--- Extracted records ---
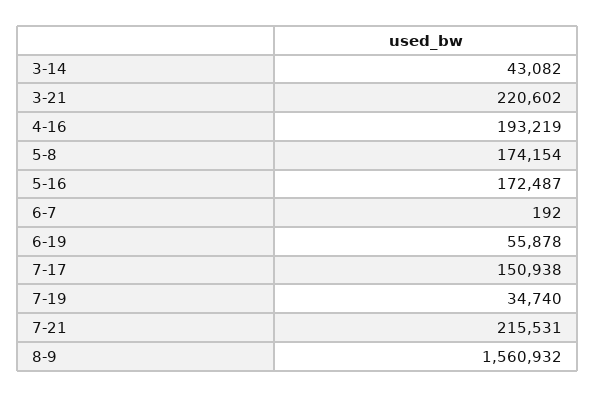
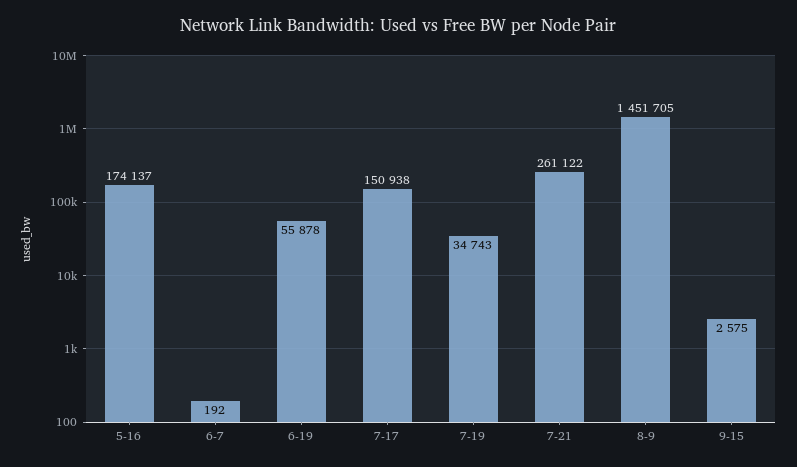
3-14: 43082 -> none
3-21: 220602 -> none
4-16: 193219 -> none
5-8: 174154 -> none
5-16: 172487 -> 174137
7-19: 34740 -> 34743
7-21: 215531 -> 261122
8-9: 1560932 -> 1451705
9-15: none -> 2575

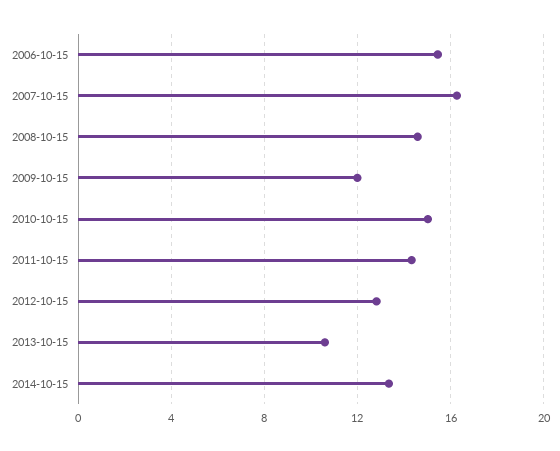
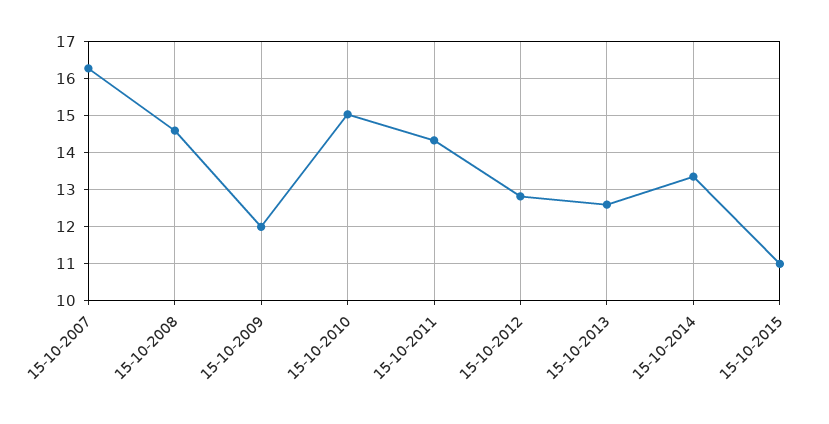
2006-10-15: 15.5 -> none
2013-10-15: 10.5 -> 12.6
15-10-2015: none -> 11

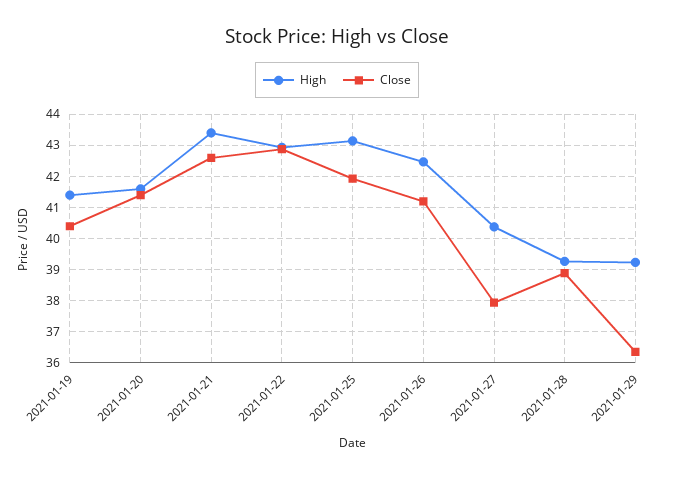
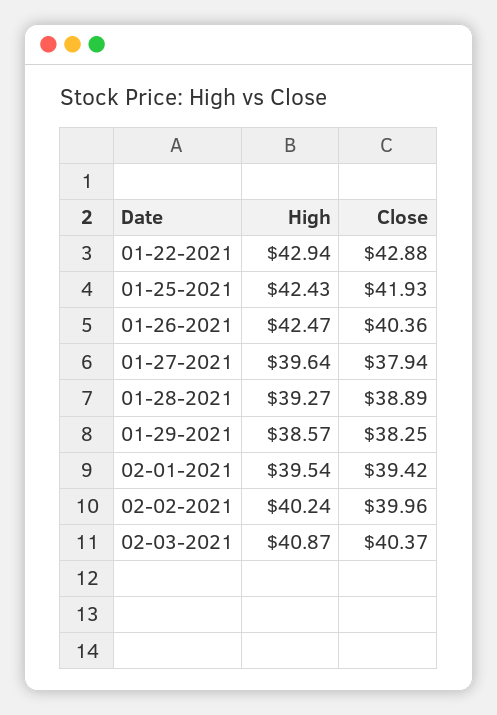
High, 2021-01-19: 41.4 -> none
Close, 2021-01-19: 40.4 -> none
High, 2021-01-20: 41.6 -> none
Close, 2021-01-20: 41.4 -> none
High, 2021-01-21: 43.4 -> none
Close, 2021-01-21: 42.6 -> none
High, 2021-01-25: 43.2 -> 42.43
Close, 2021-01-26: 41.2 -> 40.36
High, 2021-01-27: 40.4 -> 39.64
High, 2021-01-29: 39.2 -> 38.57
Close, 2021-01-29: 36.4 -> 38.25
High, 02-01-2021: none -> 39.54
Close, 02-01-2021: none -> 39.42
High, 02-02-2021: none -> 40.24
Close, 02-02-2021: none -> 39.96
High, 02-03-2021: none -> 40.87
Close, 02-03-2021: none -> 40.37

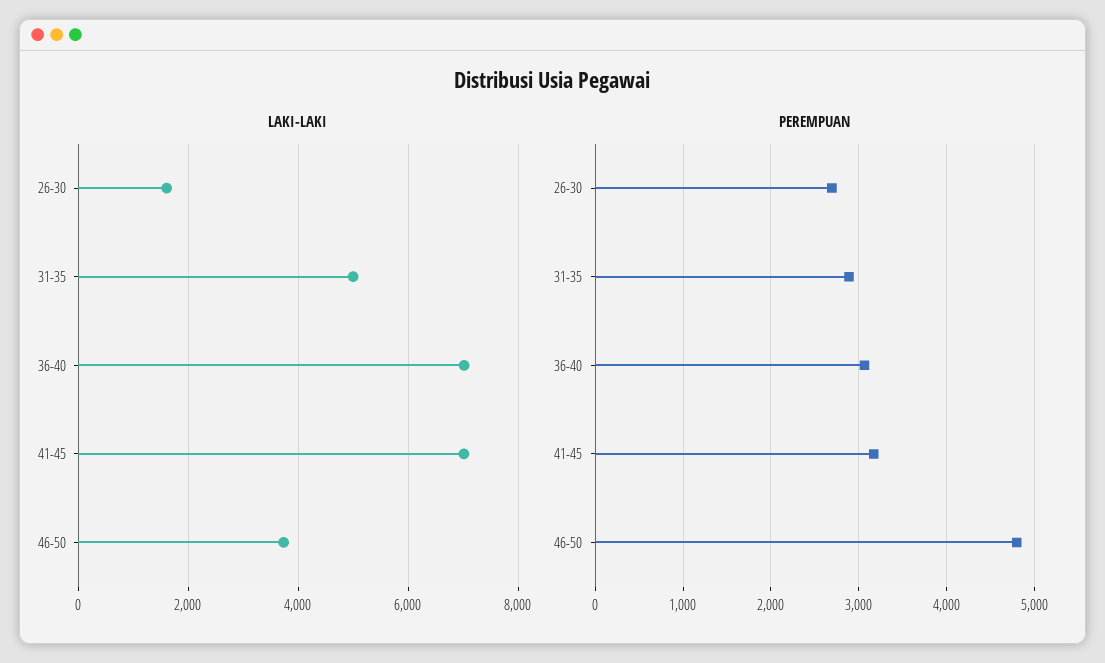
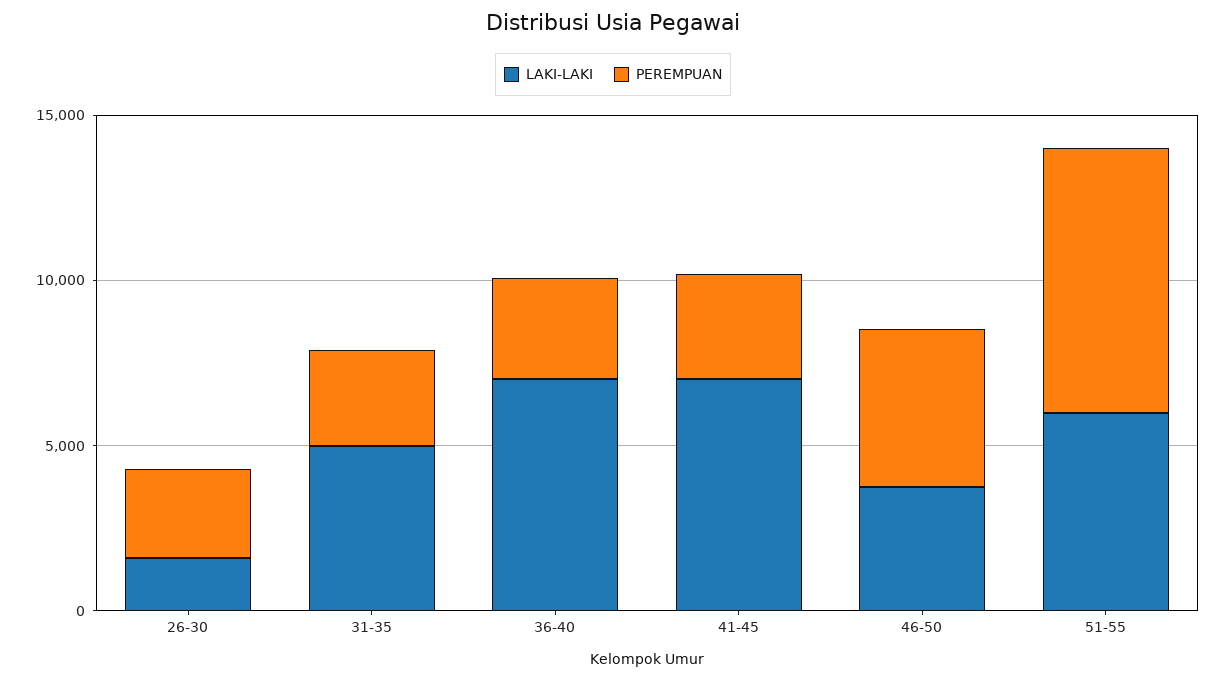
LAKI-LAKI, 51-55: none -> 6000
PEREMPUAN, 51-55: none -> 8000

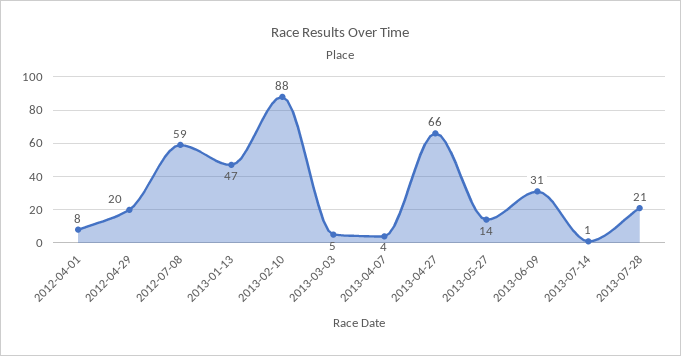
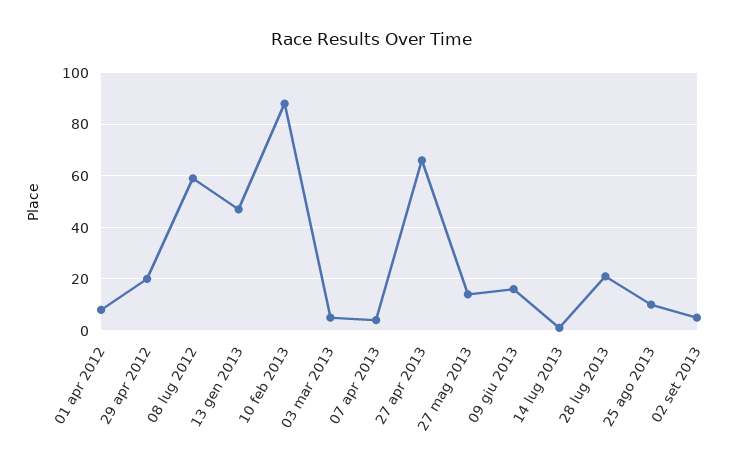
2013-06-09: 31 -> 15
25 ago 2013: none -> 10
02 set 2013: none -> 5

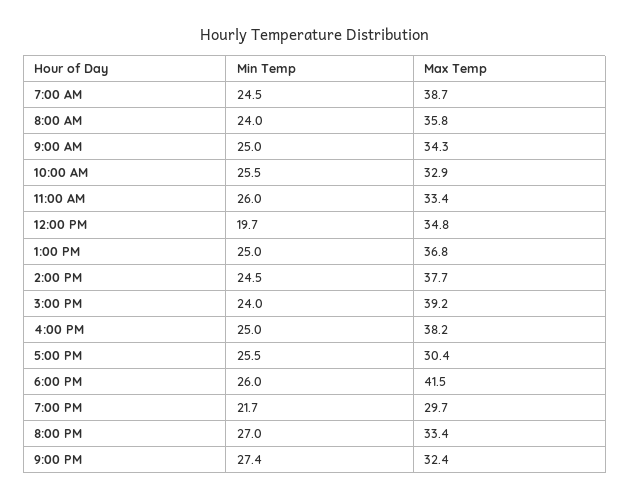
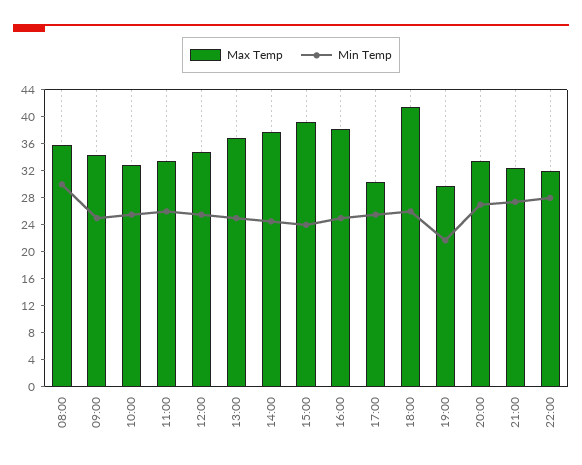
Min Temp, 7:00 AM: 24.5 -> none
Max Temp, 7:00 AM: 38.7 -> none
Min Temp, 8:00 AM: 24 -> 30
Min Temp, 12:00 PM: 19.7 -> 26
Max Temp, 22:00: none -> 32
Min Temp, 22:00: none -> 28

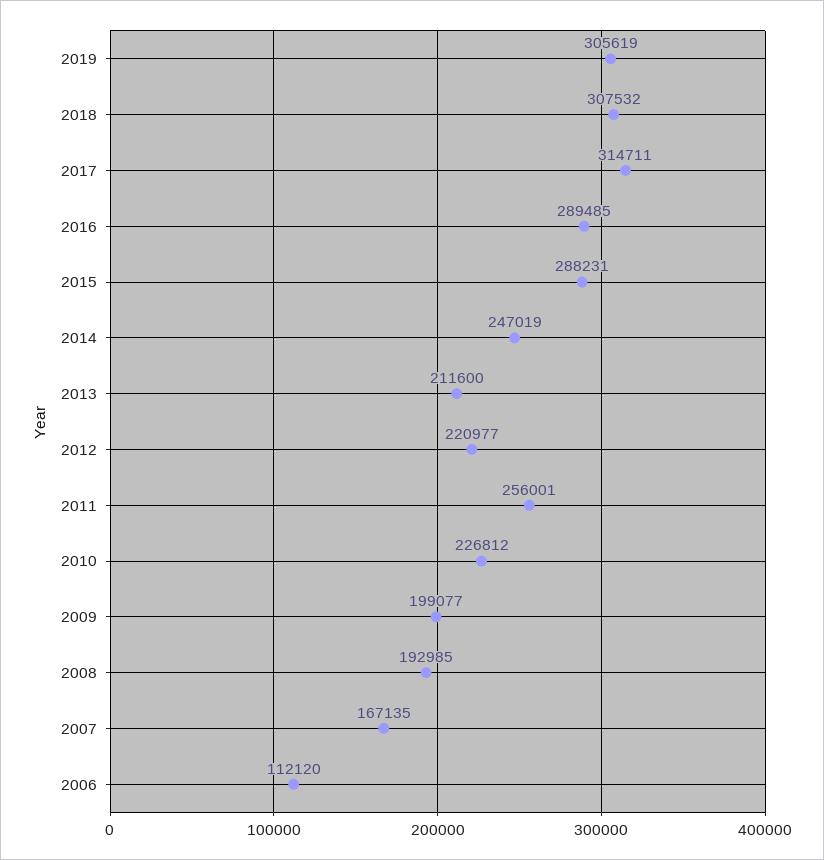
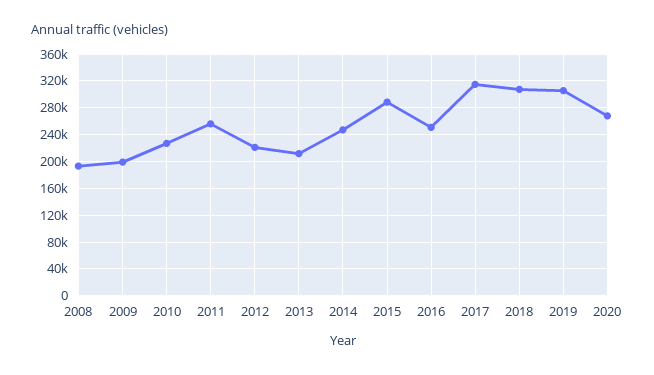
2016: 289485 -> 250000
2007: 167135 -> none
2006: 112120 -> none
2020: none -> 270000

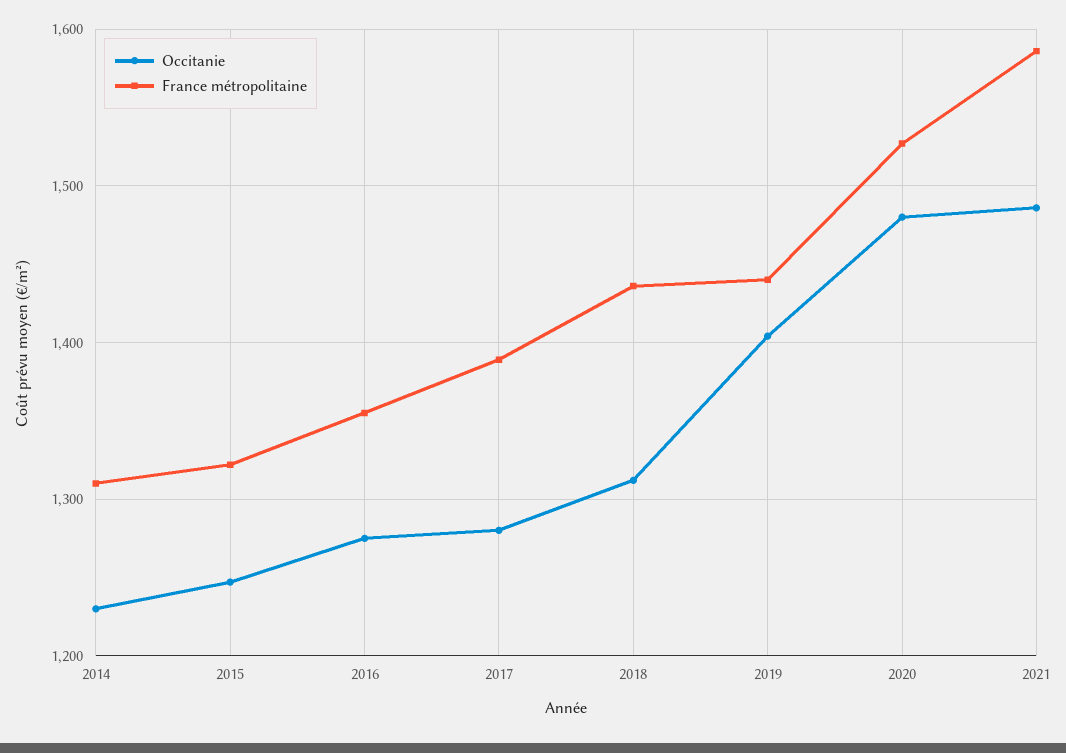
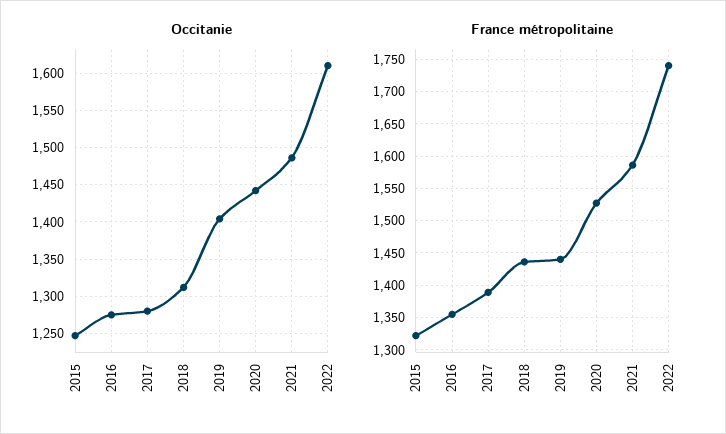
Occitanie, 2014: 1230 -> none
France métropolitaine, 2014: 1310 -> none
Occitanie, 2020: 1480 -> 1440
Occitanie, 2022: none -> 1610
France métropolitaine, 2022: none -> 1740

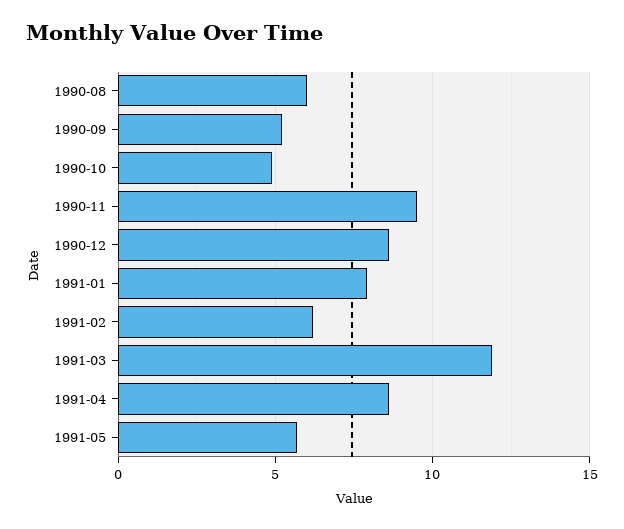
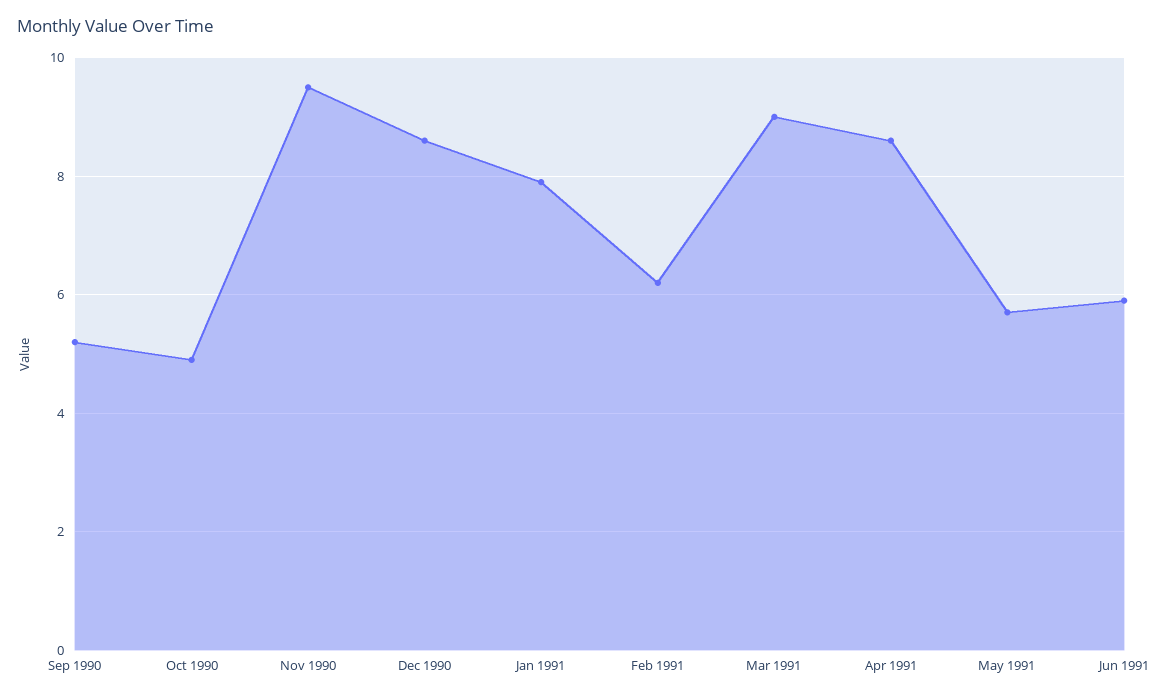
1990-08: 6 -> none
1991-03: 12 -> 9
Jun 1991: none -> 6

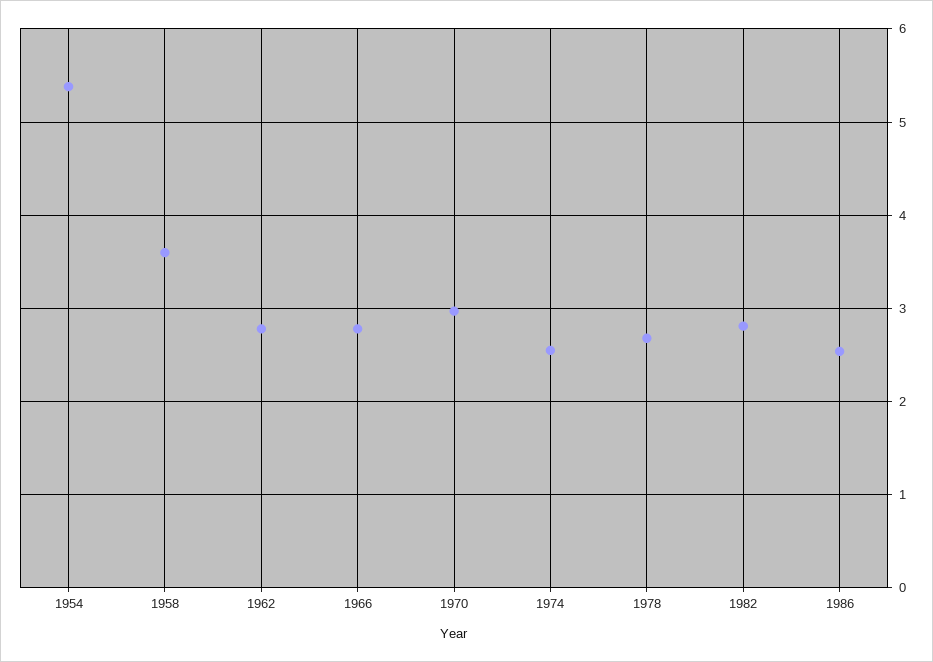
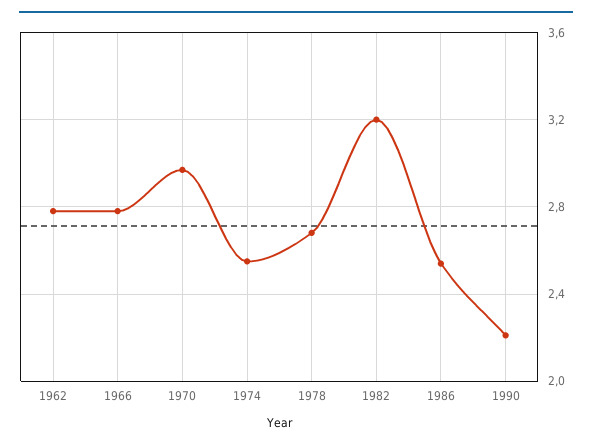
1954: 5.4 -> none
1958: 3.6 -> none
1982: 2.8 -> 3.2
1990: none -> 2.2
---
Your answer should be one number: the count of lines in the data above that include the word "Temp".

6